Selfy merenungi bagaimana sebuah rumah tangga yang sedang ia jalani ini. Benar-benar tidak sehat. Bila disuruh untuk berkata jujur, jujur saja selama hampir sebulan dia bersama dengan Khairul. Ia merasa kebersamaan ini begitu beharga.
Rindu datang dalam tiba-tiba. Ini hal yang pernah dia rasakan dulu di saat dia jatuh cinta pada seorang laki-laki yang sampai saat ini masih dia ingat namanya. Entah apa yang terjadi dengan laki-laki itu.
Clekkk
Suara pintu kamar yang terbuka.
"Kamu sakit sayang," Hanna menghampiri menantunya.

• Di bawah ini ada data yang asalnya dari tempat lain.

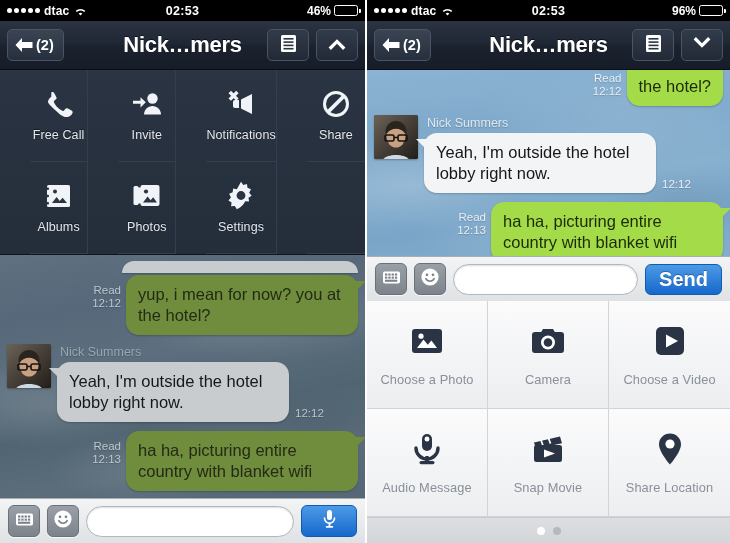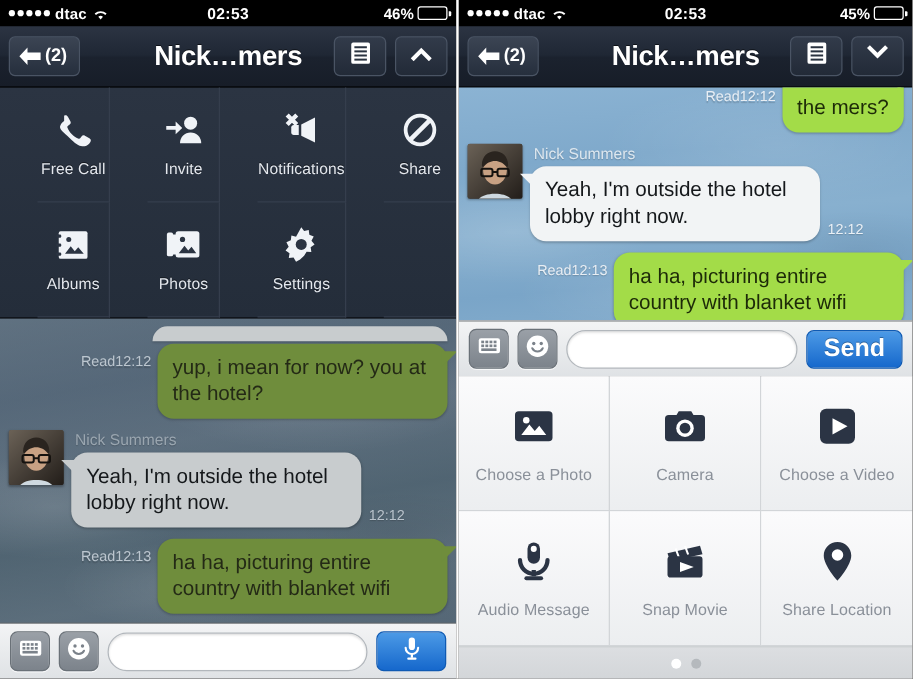"45%" span.sb-batt-txt { text: 45% -> 96% }
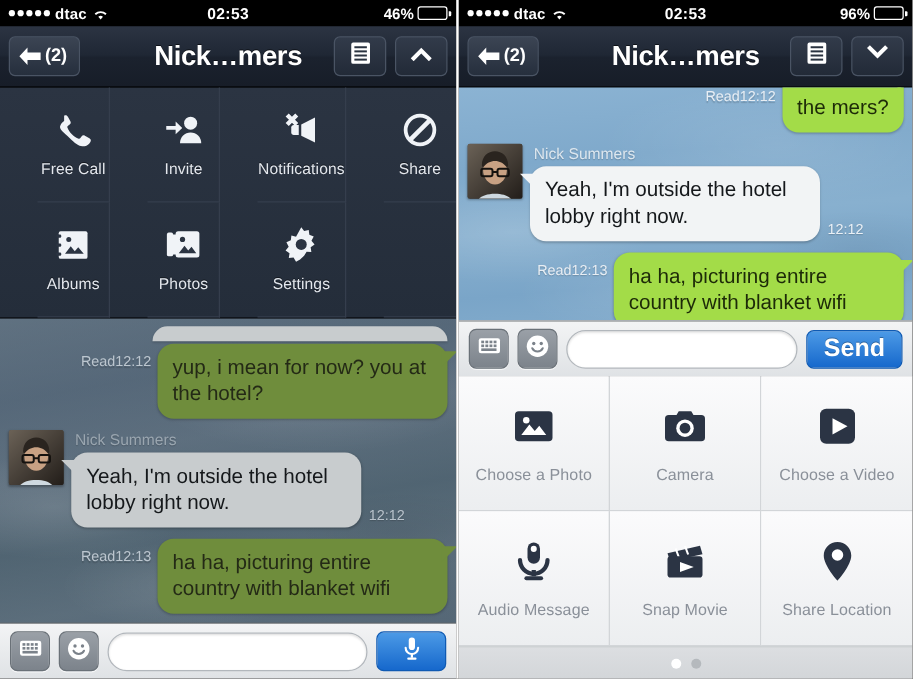"Read" .meta { flex-direction: none -> column }
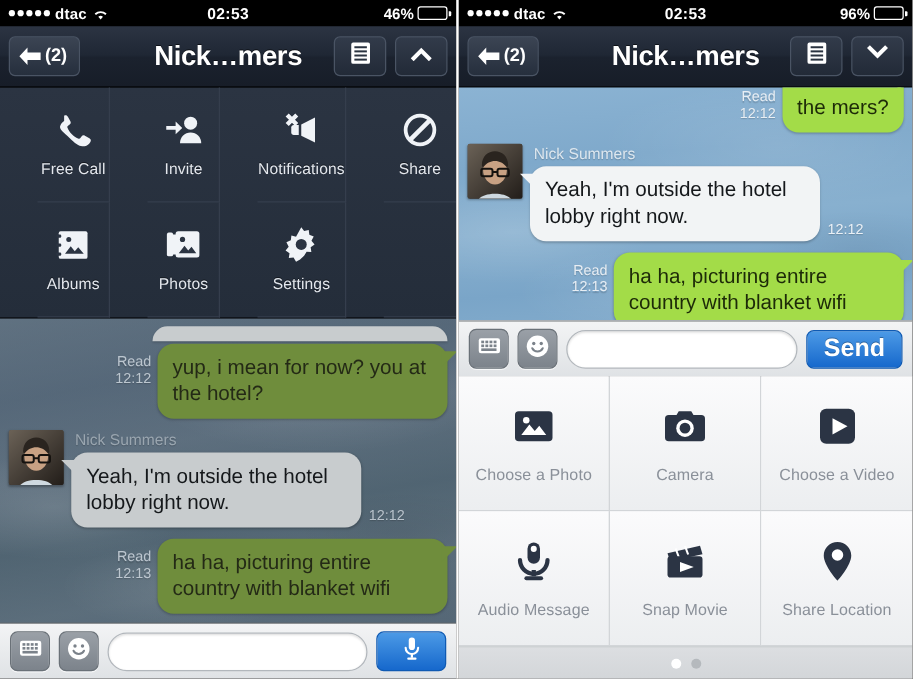"the mers?" div.bubble { text: mers -> hotel }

Selfy langsung bangun dari pembaringan.
"Apakah kamu merasa mual?" Tanya Hanna sambil mengusap wajah Selfy.
"Tidak bun, Selfy hanya sedikit merasa sakit perut. Biasa hari pertama dapet bun" yahhh Selfy harus meluruskan apa yang ada di pikiran mertuanya ini. Hanna hanya meng oh saja.
"Aku bilang juga apa mam, dia sakit bukan karena lagi hamil, tapi lagi datang tamu" suara Khairul menjelaskan.
"Yahh... kapan donk mami bisa gendong cucu?" Rengek Hanna.
"Secepatnya mam" sahur Khairul sambil mengedipkan matanya ke arah Selfy, "tapi proses pembuatan babynya harus ditunda dulu mam" keluh Khairul dengan nada kecewa yang dibuat-buat. Sementara Selfy bengong dengan mata melebar.
"Ya sudahlah, mami keluar dulu. Selamat malam" Hanna langsung beranjak keluar dari kamar. Khairul mengunci pintu kamar dan melangkah masuk ke kamar mandi.
Selfy kembali berbaring dengan pikirannya sendiri. Oh dia sungguh sangat ingin memiliki seorang bayi.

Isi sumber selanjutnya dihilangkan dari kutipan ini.